Before-and-after change records>
- - - - -
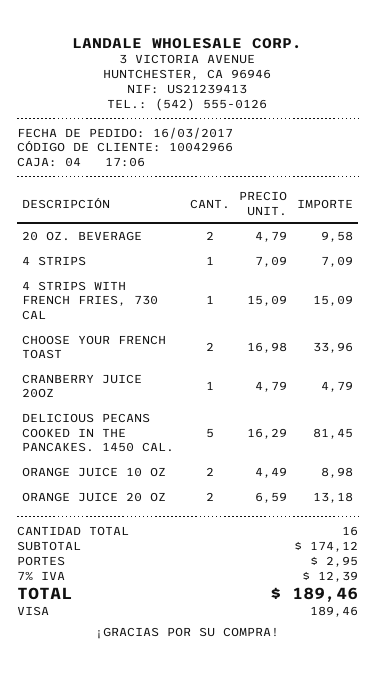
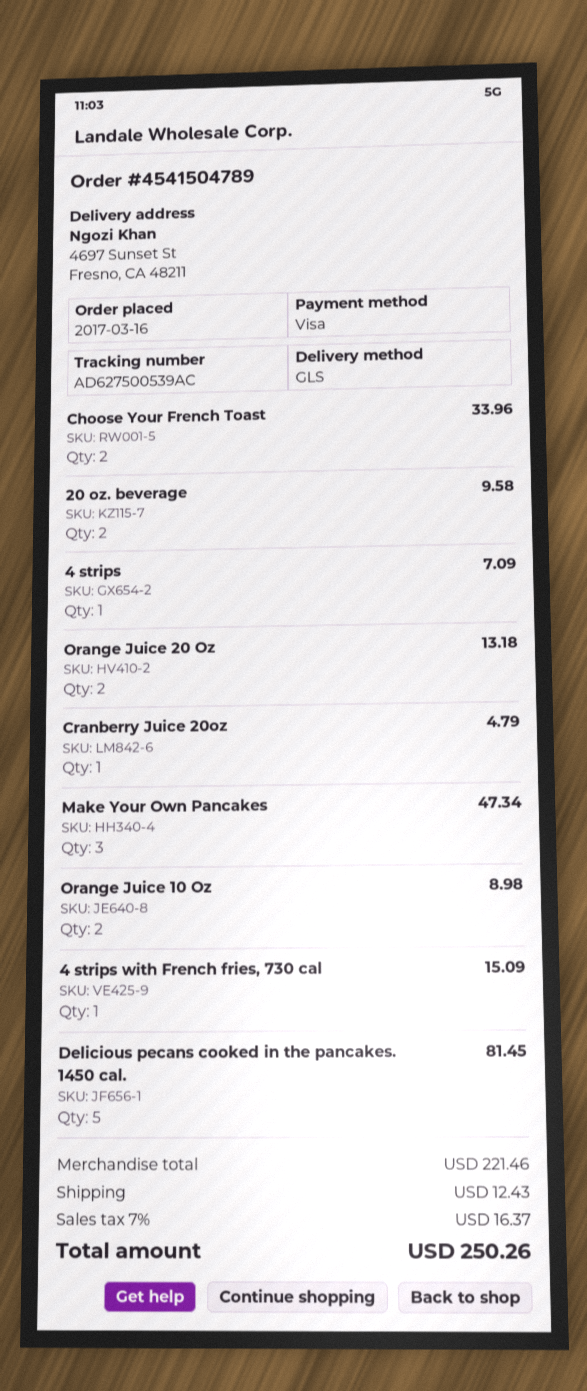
Make Your Own Pancakes: none -> 3 for 47.34
subtotal: 174.12 -> 221.46
shipping: 2.95 -> 12.43
tax: 7% = 12.39 -> 7% = 16.37
total: 189.46 -> 250.26

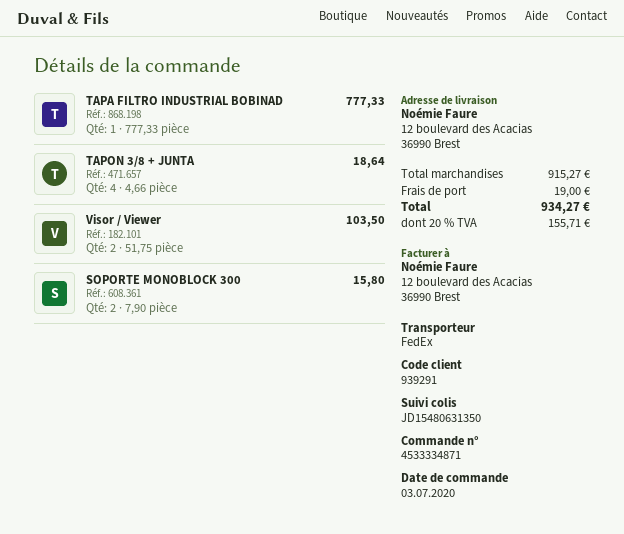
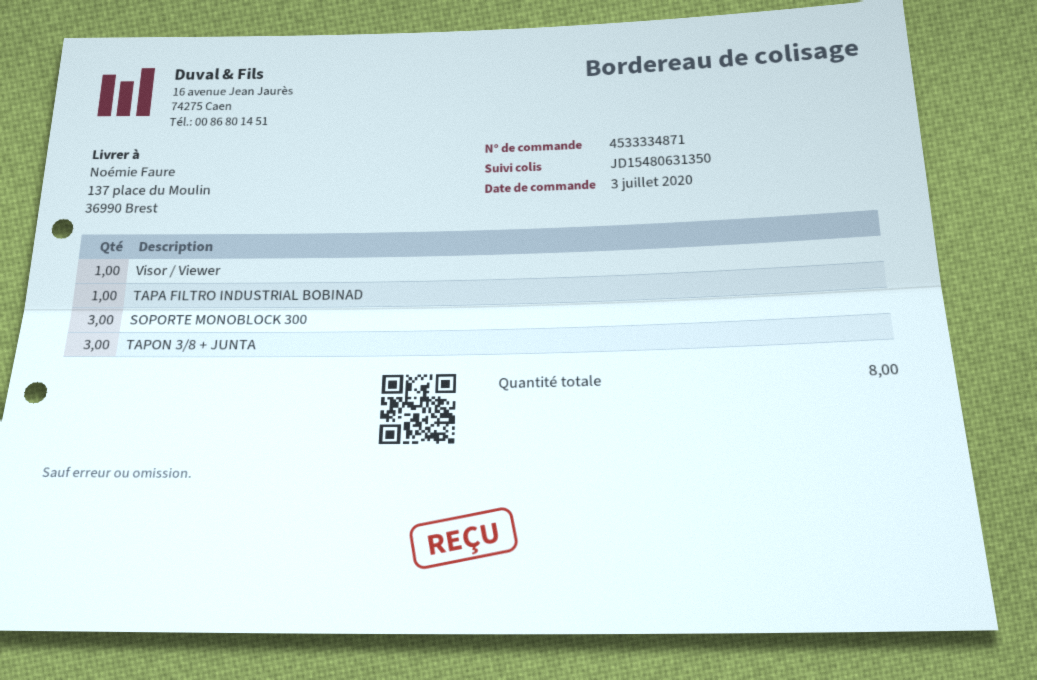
ship to: 12 boulevard des Acacias, 36990 Brest -> 137 place du Moulin, 36990 Brest
TAPON 3/8 + JUNTA: 4 -> 3
Visor / Viewer: 2 -> 1
SOPORTE MONOBLOCK 300: 2 -> 3

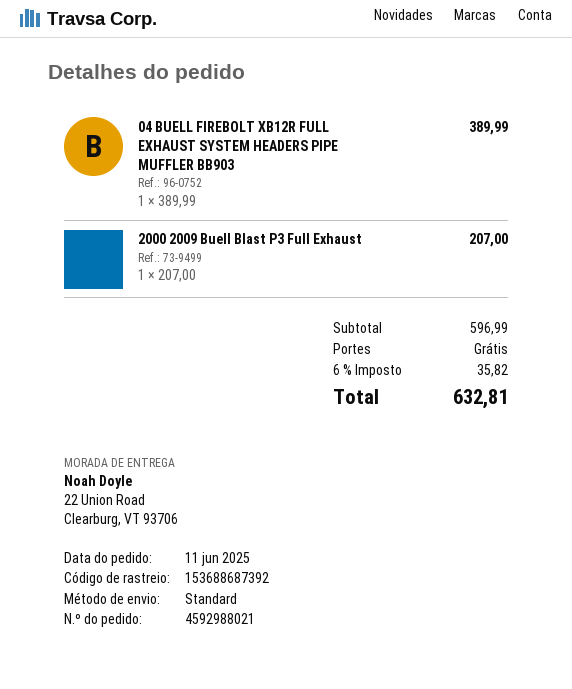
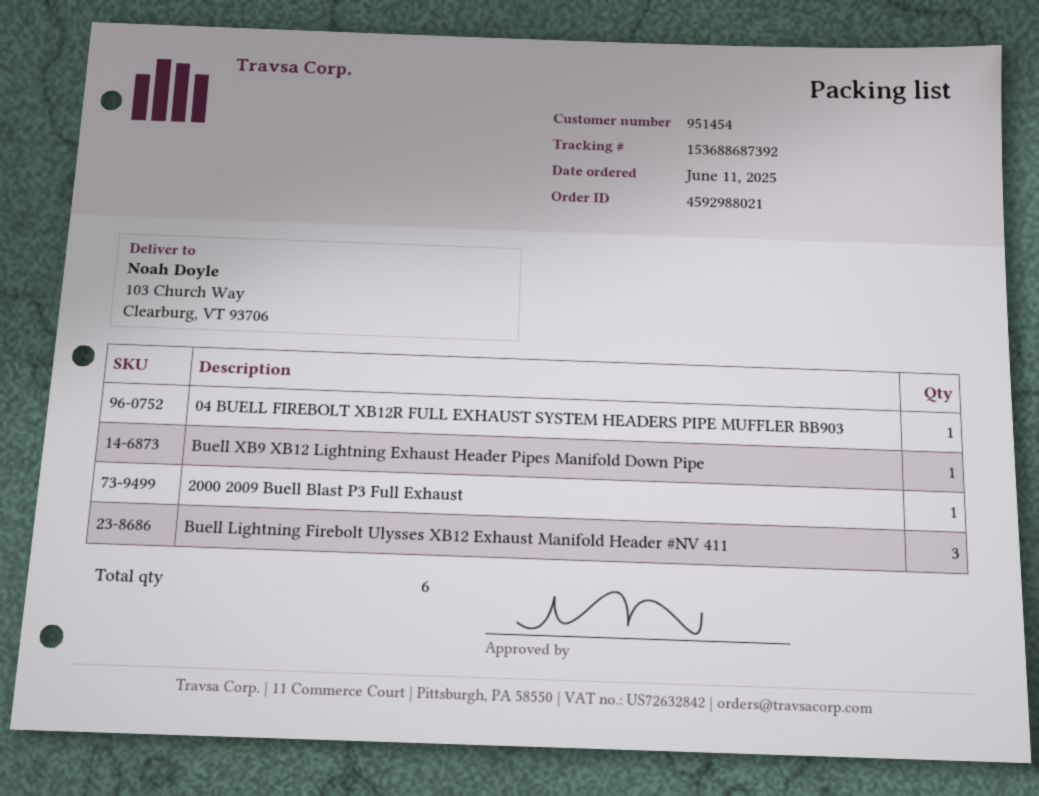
ship to: 22 Union Road, Clearburg, VT 93706 -> 103 Church Way, Clearburg, VT 93706
Buell XB9 XB12 Lightning Exhaust Header Pipes Manifold Down Pipe: none -> 1
Buell Lightning Firebolt Ulysses XB12 Exhaust Manifold Header #NV 411: none -> 3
- - - - -
TASK DESCRIPTION>
Whenever the word "Manifold" shows up in a line of the entries, list that line.

REPLY>
Buell XB9 XB12 Lightning Exhaust Header Pipes Manifold Down Pipe: none -> 1
Buell Lightning Firebolt Ulysses XB12 Exhaust Manifold Header #NV 411: none -> 3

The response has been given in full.